Nearly six years out of date.
Not leaked audit reports from the Cook Islands, as exposed by Islands Business last month, representing hundreds of millions in unpublished, unaudited micro-state assets.
This time the focus is on a bigger picture – the biggest audit body covering the world’s largest region.
Missing in action—an accountability and transparency report due three years ago in 2018 from PASAI, the Pacific Association of Supreme Audit Institutions.
Promised every three years, PASAI last published an Accountability and Transparency Report back in 2015, nearly six years ago.
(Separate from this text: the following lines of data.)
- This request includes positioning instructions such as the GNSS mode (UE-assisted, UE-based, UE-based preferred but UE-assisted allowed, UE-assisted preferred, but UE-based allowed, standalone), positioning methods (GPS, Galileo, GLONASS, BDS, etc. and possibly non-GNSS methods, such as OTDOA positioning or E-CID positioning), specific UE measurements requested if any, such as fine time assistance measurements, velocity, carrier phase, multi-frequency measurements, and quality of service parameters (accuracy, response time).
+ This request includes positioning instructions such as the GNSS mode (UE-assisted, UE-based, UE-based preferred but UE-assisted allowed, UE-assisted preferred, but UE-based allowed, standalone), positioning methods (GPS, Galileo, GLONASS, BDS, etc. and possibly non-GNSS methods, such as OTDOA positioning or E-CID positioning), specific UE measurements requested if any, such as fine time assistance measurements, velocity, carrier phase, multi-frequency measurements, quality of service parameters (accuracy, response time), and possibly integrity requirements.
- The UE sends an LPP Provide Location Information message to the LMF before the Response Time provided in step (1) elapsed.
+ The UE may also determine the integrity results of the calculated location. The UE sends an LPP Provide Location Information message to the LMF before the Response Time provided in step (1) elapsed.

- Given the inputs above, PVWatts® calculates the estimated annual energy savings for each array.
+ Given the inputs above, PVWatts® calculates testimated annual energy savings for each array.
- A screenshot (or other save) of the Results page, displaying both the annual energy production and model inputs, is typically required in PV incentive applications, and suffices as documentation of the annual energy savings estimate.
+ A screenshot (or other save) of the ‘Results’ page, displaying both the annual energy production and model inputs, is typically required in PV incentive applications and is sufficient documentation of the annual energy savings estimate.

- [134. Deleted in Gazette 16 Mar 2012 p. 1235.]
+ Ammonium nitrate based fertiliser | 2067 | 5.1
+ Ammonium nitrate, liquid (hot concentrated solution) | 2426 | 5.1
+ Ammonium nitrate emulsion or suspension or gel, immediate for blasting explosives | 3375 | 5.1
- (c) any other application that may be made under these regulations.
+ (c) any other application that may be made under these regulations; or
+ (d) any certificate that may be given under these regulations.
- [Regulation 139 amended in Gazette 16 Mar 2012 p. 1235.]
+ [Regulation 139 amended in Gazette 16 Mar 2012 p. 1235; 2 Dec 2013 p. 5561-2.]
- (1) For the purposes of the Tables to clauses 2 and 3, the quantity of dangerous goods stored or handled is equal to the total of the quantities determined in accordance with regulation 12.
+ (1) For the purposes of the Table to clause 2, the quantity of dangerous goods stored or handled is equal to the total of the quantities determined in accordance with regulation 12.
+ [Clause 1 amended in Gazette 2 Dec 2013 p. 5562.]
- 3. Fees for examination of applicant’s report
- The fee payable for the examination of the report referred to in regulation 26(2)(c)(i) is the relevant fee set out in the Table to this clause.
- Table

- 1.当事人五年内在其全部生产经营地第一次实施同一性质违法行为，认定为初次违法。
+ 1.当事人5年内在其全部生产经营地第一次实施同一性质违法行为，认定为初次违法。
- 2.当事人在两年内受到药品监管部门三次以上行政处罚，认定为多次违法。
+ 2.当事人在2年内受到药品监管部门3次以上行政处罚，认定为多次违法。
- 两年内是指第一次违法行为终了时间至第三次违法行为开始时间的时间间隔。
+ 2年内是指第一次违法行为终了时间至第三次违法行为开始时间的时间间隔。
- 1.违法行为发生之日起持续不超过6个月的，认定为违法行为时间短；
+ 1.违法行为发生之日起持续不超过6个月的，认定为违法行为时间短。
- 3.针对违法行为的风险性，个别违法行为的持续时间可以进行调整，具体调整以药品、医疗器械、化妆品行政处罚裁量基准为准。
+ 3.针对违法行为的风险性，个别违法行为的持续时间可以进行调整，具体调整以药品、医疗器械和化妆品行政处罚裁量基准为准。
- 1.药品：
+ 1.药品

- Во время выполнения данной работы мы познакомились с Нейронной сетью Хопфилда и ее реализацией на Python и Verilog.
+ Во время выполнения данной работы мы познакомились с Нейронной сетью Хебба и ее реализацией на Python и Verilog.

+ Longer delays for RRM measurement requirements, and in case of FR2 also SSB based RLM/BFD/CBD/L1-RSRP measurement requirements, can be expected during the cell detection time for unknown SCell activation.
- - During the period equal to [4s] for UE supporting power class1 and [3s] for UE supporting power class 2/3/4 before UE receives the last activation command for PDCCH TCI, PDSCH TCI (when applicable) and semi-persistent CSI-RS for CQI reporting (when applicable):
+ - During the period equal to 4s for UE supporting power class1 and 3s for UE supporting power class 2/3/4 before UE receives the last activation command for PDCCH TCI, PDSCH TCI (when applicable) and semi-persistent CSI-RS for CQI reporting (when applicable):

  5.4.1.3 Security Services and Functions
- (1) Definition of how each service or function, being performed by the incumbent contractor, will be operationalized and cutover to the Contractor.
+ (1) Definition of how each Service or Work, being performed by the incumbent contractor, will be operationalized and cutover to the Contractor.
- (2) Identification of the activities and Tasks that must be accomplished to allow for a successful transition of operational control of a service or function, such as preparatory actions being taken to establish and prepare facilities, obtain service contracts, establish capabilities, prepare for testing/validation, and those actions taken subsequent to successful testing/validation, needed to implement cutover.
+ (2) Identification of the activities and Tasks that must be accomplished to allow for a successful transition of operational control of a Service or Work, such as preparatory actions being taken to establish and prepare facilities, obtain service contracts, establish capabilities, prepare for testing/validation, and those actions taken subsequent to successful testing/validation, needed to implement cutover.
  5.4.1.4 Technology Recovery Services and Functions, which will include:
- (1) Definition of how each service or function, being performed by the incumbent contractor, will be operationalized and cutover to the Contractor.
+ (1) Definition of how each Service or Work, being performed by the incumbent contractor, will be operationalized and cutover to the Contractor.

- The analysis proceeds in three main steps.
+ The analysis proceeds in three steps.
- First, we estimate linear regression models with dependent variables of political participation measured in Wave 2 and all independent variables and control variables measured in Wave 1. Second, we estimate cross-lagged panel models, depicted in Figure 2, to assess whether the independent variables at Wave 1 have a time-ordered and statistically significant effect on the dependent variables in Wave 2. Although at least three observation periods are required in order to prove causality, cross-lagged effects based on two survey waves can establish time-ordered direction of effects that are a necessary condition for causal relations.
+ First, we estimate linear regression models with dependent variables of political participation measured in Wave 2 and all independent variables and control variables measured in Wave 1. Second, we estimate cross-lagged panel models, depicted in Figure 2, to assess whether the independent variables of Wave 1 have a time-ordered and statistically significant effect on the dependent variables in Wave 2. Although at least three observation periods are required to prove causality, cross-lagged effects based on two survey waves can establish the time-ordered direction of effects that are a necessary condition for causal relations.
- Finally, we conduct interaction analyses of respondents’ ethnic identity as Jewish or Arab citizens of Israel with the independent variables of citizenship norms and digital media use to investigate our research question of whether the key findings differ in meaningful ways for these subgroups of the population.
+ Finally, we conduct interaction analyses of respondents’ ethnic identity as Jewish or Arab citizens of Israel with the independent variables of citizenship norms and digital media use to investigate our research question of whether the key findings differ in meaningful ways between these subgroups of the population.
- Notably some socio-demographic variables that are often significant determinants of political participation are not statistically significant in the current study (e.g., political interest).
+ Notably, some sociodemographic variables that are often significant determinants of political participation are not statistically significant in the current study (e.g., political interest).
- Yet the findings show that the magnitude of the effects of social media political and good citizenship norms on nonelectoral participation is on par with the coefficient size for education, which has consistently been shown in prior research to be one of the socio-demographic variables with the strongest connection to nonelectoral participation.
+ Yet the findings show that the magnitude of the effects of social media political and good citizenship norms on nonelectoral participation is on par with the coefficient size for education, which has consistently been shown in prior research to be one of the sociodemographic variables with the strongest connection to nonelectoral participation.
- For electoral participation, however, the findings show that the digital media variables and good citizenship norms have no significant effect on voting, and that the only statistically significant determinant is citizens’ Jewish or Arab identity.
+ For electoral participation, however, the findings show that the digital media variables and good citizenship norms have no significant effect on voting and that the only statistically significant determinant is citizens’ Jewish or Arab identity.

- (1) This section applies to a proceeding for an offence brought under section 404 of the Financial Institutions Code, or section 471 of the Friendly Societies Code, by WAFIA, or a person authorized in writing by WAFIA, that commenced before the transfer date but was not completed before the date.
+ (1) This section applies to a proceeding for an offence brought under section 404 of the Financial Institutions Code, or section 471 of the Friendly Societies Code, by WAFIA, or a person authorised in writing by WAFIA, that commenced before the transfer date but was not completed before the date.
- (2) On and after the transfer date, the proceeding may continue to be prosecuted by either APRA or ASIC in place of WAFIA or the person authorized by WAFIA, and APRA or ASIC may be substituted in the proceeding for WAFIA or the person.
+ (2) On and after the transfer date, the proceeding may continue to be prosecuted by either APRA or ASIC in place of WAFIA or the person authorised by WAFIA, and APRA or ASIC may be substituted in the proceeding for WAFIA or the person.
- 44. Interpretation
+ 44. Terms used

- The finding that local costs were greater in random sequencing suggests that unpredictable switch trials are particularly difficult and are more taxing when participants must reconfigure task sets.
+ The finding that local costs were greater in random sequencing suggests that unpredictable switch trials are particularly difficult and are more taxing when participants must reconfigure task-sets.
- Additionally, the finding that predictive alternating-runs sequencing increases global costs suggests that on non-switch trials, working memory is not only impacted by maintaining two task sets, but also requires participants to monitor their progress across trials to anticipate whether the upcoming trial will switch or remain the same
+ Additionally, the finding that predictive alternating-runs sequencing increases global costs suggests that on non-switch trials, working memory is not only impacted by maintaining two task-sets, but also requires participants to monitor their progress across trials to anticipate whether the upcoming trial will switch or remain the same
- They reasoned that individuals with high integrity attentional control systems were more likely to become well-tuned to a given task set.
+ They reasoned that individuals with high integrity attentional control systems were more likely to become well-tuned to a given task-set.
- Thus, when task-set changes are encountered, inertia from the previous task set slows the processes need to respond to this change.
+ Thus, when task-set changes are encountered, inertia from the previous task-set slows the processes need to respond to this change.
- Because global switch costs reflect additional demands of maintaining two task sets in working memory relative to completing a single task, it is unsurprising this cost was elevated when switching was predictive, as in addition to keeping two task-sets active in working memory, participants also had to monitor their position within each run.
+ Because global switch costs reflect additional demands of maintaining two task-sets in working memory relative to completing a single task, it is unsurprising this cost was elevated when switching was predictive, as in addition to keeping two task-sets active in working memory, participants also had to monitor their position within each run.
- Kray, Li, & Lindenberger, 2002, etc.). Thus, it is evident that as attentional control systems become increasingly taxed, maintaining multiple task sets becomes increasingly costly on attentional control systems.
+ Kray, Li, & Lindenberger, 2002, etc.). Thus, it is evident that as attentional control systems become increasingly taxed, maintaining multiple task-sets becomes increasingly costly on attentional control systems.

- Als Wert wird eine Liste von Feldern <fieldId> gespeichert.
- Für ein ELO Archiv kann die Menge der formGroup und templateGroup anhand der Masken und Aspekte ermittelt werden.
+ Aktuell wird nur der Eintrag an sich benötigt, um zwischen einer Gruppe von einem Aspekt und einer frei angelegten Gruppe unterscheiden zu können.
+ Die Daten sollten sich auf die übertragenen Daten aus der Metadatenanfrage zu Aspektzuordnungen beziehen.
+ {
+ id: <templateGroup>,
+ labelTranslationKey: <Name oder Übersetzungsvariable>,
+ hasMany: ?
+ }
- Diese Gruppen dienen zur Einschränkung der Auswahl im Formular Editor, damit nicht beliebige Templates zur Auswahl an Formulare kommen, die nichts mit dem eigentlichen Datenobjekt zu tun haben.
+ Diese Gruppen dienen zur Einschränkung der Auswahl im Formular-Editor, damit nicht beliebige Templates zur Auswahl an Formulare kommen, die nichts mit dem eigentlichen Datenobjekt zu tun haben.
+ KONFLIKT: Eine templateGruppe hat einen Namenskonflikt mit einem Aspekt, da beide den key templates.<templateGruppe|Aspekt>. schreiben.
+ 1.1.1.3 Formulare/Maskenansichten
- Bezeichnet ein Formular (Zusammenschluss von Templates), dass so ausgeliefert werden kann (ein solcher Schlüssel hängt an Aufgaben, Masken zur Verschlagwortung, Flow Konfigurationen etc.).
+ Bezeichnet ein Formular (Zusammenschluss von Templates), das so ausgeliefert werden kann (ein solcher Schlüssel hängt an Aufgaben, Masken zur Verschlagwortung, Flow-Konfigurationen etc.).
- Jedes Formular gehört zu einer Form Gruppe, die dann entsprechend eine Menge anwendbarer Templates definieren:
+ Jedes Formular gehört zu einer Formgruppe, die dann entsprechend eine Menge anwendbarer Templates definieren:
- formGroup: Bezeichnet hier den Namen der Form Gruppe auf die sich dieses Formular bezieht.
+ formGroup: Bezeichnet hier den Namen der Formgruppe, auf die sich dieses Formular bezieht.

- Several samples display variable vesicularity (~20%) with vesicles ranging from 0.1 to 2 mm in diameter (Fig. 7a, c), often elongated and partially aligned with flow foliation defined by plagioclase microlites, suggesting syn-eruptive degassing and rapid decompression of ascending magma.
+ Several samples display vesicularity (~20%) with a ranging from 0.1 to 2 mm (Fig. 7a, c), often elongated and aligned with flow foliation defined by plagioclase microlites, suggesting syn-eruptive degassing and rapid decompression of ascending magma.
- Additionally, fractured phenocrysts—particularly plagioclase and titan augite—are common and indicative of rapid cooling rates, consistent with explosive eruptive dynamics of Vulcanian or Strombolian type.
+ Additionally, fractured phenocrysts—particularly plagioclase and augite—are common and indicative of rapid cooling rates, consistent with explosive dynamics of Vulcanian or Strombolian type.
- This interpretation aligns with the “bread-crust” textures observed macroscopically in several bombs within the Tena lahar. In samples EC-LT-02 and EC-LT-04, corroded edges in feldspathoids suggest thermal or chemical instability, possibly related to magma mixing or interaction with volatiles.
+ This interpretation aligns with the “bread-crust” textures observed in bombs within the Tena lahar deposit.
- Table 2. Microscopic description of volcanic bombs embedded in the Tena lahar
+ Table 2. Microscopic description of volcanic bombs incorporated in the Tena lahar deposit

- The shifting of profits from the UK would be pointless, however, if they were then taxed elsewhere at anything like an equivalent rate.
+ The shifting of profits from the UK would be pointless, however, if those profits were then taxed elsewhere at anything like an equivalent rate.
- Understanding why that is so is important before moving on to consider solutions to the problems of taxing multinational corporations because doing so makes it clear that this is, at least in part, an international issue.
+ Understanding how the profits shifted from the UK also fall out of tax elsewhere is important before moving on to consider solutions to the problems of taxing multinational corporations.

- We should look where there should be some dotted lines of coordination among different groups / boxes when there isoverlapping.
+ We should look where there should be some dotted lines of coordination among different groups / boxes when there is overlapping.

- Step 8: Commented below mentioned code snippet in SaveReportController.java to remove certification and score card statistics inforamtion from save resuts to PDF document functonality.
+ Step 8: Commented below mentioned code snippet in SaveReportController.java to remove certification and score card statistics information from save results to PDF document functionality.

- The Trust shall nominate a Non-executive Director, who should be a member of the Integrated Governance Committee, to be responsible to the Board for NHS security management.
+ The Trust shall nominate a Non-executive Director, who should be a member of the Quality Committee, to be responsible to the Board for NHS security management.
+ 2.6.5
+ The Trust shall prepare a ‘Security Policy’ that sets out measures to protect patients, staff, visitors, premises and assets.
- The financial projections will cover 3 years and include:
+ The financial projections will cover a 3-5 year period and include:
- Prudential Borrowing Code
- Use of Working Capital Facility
An online review by Islands Business found no evidence of whether the 2018 report was completed, or what might have happened to it.
What is available publicly from 2018 is an independent strategy review, reporting wide “interference” by Pacific governments in audit affairs.
However the PASAI Secretariat has denied that’s why the reports are missing – blaming a lack of funding instead.
“The 2018 report was not completed because PASAI did not have sufficient funding to complete all its planned activities,” said Mike Heine, Communications Manager for Office of the Auditor General New Zealand, which acts as the secretariat for PASAI.
“Our Office has had no correspondence about this report”, Heine claimed, despite it being described in earlier PASAI publications as a “flagship” document.
Audit New Zealand also claims that there was no negative feedback from island states, or their audit services to earlier reports.
A consultant hired to conduct the independent strategy review did not respond to questions.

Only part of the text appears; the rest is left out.